[Mlir-commits] [mlir] [mlir][AMDGPU] Add scaled wmma ops for gfx1250 (PR #169854)

Sun Nov 30 06:26:26 PST 2025

================
@@ -1218,6 +1227,56 @@ def AMDGPU_ScaledMFMAOp :
   let hasCanonicalizer = 1;
 }
 
+def AMDGPU_ScaledWMMAOp
+    : AMDGPU_Op<"scaled_wmma", [AllTypesMatch<["destC", "destD"]>, Pure]>,
+      Arguments<(ins ConfinedAttr<I32Attr, [IntIsOneOf<[16, 32]>]>:$m,
+          ConfinedAttr<I32Attr, [IntIsOneOf<[16]>]>:$n,
+          ConfinedAttr<I32Attr, [IntIsOneOf<[128]>]>:$k,
+          ScaledWMMAInTypes:$sourceA, ScaledWMMAInTypes:$sourceB,
+          ScaledWMMAOutTypes:$destC,
+          VectorOfLengthAndType<[4, 8], [F8E8M0FNU, F8E4M3FN]>:$scaleA,
+          ConfinedAttr<I32Attr, [IntIsOneOf<[0, 1]>]>:$scaleAIdx,
+          VectorOfLengthAndType<[4, 8], [F8E8M0FNU, F8E4M3FN]>:$scaleB,
+          ConfinedAttr<I32Attr, [IntIsOneOf<[0, 1]>]>:$scaleBIdx)>,
+      Results<(outs ScaledWMMAOutTypes:$destD)> {
+  let summary = "MLIR wrapper for scaled wmma instructions";
+  let description = [{
+    The `amdgpu.scaled_wmma` op is an MLIR wrapper around intrinsics for scaled
+    `wmma` instructions.

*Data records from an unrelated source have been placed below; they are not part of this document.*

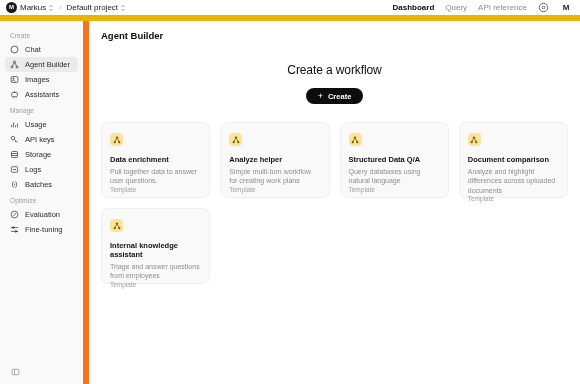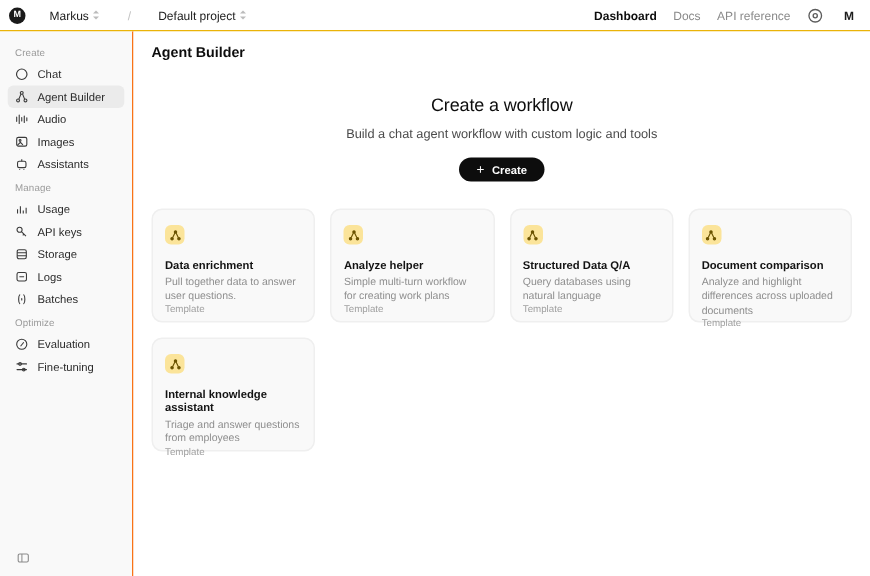--- a/index.html
+++ b/index.html
@@ -17,9 +17,9 @@
     height: 21px; flex: 0 0 21px;
     display: flex; align-items: center;
     padding: 0 8px 0 6px;
-    border-bottom: 1px solid #eab308;
+    border-bottom: 6px solid #eab308;
     background: #ffffff;
-    gap: 16px;
+    gap: 3px;
   }
   .avatar {
     width: 11px; height: 11px; border-radius: 50%;

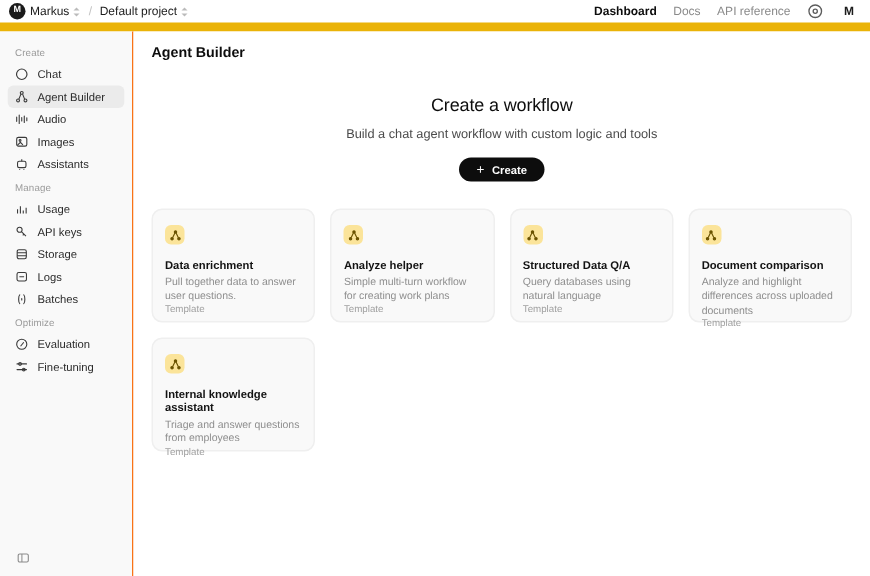--- a/index.html
+++ b/index.html
@@ -151,7 +151,7 @@
 
     <div class="topnav">
       <span class="topnav-link active">Dashboard</span>
-      <span class="topnav-link">Docs</span>
+      <span class="topnav-link">Query</span>
       <span class="topnav-link">API reference</span>
       <span class="gear">
         <svg width="11" height="11" viewBox="0 0 16 16" fill="none" stroke="#5c5c5c" stroke-width="1.3">

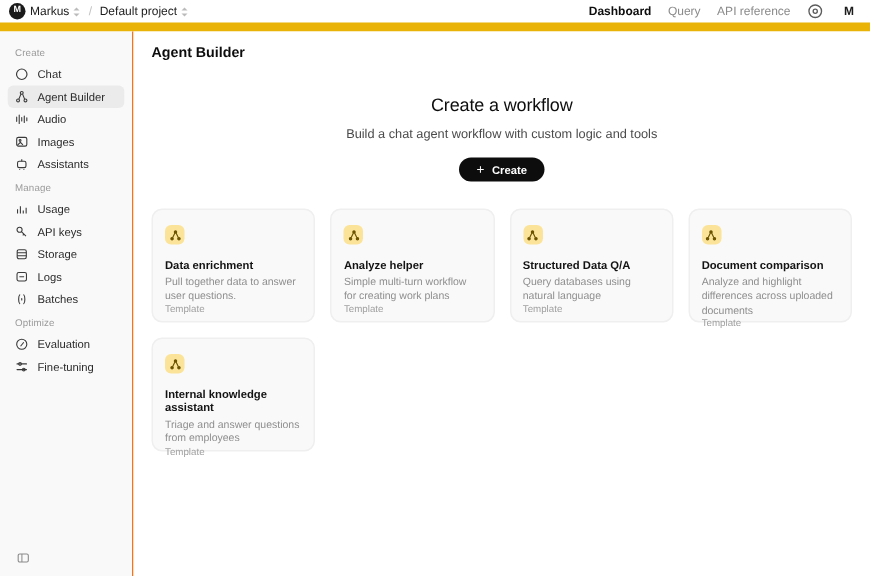--- a/index.html
+++ b/index.html
@@ -60,7 +60,7 @@
   .sidebar {
     width: 89px; flex: 0 0 89px;
     background: #f9f9f9;
-    border-right: 1px solid #f97316;
+    border-right: 6px solid #f97316;
     display: flex; flex-direction: column;
     padding: 6px 5px 0 5px;
   }

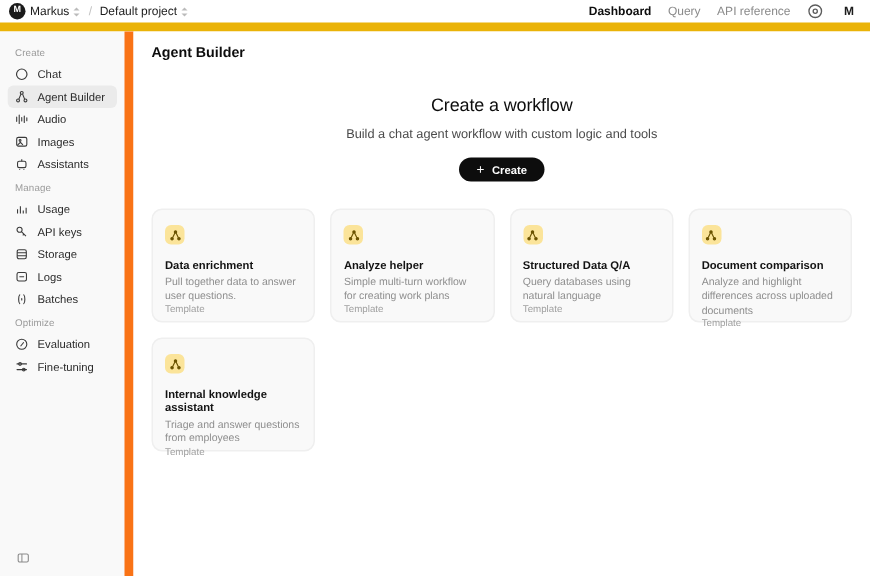--- a/index.html
+++ b/index.html
@@ -191,14 +191,6 @@
           <span>Agent Builder</span>
         </div>
 
-        <div class="side-item">
-          <span class="side-ico">
-            <svg width="9" height="9" viewBox="0 0 16 16" fill="none" stroke="#3a3a3a" stroke-width="1.3" stroke-linecap="round">
-              <path d="M2 5.5v5M5 3v10M8 6v4M11 4.2v7.6M14 6.3v3.4"></path>
-            </svg>
-          </span>
-          <span>Audio</span>
-        </div>
 
         <div class="side-item">
           <span class="side-ico">

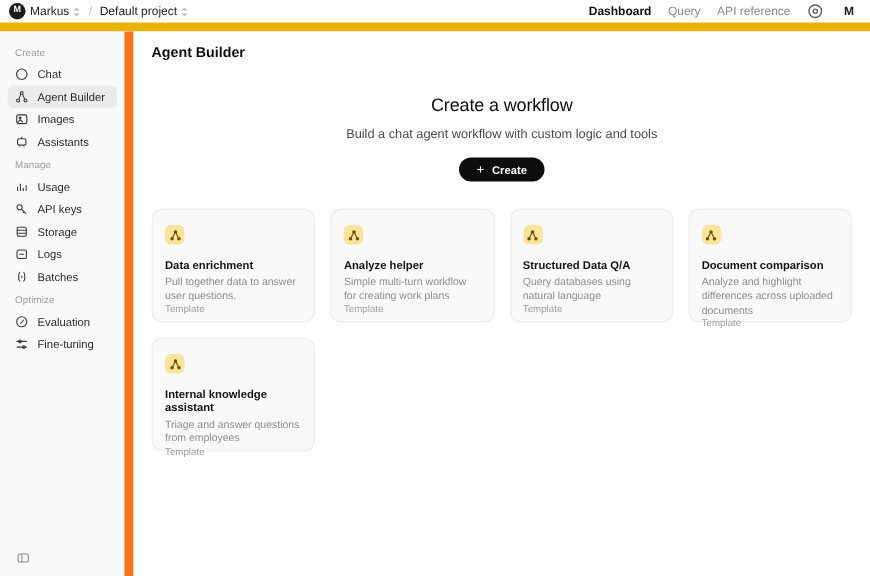--- a/index.html
+++ b/index.html
@@ -302,7 +302,6 @@
 
       <div class="hero">
         <div class="hero-title">Create a workflow</div>
-        <div class="hero-sub">Build a chat agent workflow with custom logic and tools</div>
         <button class="create-btn">
           <span class="plus">+</span>
           <span>Create</span>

These instructions perform matrix multiplication with
+    per-block scaling of inputs, supporting fp4, fp6, and fp8 data formats.
+
+    The scale instructions support two tile sizes:
+    - 16x16x128 with mixed f8/f6/f4 formats (output: vector<4xf32>)
+    - 32x16x128 with f4 format only (output: vector<8xf32>)
+
+    Scale parameters (`scaleA`, `scaleB`) are small vectors of f8 scale values
+    (either f8E8M0FNU, or f8E4M3FN). The index attributes (`scaleAIdx`, `scaleBIdx`)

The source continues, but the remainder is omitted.